Pollard, Angela M., Onatolu, Krystal N., Hiller, Luisa, Haldar, Kasturi, Knoll, Laura J.
Infection and immunity 2008 v.76 no.1 pp. 103-110
Toxoplasma gondii, algorithms, expressed sequence tags, fluorescent antibody technique, genes, immune response, immune system, messenger RNA, mice, new family, parasites, single nucleotide polymorphism, surface antigens, surface proteins
The life cycle of the apicomplexan parasite Toxoplasma gondii requires that an infectious cyst develop and be maintained throughout the life of the host.
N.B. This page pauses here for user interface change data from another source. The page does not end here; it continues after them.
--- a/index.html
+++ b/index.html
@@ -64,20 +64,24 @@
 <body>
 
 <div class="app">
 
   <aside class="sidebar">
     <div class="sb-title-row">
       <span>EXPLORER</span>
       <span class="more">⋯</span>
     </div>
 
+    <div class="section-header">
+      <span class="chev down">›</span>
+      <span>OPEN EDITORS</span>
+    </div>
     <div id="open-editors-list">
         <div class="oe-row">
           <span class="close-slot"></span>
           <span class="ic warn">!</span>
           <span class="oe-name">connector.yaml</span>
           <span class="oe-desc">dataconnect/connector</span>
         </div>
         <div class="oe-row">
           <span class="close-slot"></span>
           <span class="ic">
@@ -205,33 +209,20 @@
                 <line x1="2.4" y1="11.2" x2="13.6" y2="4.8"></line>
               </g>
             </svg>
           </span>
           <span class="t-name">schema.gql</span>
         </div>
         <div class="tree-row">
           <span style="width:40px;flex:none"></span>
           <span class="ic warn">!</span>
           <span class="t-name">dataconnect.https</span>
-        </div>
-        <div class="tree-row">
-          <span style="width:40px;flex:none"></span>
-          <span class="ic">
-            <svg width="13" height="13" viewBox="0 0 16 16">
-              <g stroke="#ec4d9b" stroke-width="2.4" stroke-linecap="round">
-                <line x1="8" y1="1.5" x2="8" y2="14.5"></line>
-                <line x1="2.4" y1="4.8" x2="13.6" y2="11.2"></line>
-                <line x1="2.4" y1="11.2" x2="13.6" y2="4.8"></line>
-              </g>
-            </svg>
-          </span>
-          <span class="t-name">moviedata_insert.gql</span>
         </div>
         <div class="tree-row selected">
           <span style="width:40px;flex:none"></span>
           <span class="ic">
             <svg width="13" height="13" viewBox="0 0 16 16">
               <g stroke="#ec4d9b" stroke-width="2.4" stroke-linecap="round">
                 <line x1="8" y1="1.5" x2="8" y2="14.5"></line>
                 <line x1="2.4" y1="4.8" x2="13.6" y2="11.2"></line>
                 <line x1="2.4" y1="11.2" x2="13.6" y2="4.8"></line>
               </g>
The molecules displayed on the parasite surface are important in controlling the immune response to the parasite. T. gondii has a superfamily of glycosylphosphatidylinositol (GPI)-anchored surface antigens, termed the surface antigen (SAG) and SAG-related surface antigens, that are developmentally regulated during infection. Using a clustering algorithm, we identified a new family of 31 surface proteins that are predicted to be GPI anchored but are unrelated to the SAG proteins, and thus we named these proteins SAG-unrelated surface antigens (SUSA). Analysis of the single nucleotide polymorphism density showed that the members of this family are the most polymorphic genes within the T. gondii genome. Immunofluorescence of SUSA1 and SUSA2, two members of the family, revealed that they are found on the parasite surface. We confirmed that SUSA1 and SUSA2 are GPI anchored by phospholipase cleavage. Analysis of expressed sequence tags (ESTs) revealed that SUSA1 had 22 of 23 ESTs from chronic infection. Analysis of mRNA and protein confirmed that SUSA1 is highly expressed in the chronic form of the parasite. Sera from mice with chronic T. gondii infection reacted to SUSA1, indicating that SUSA1 interacts with the host immune system during infection. This group of proteins likely represents a new family of polymorphic GPI-anchored surface antigens that are recognized by the host's immune system and whose expression is regulated during infection.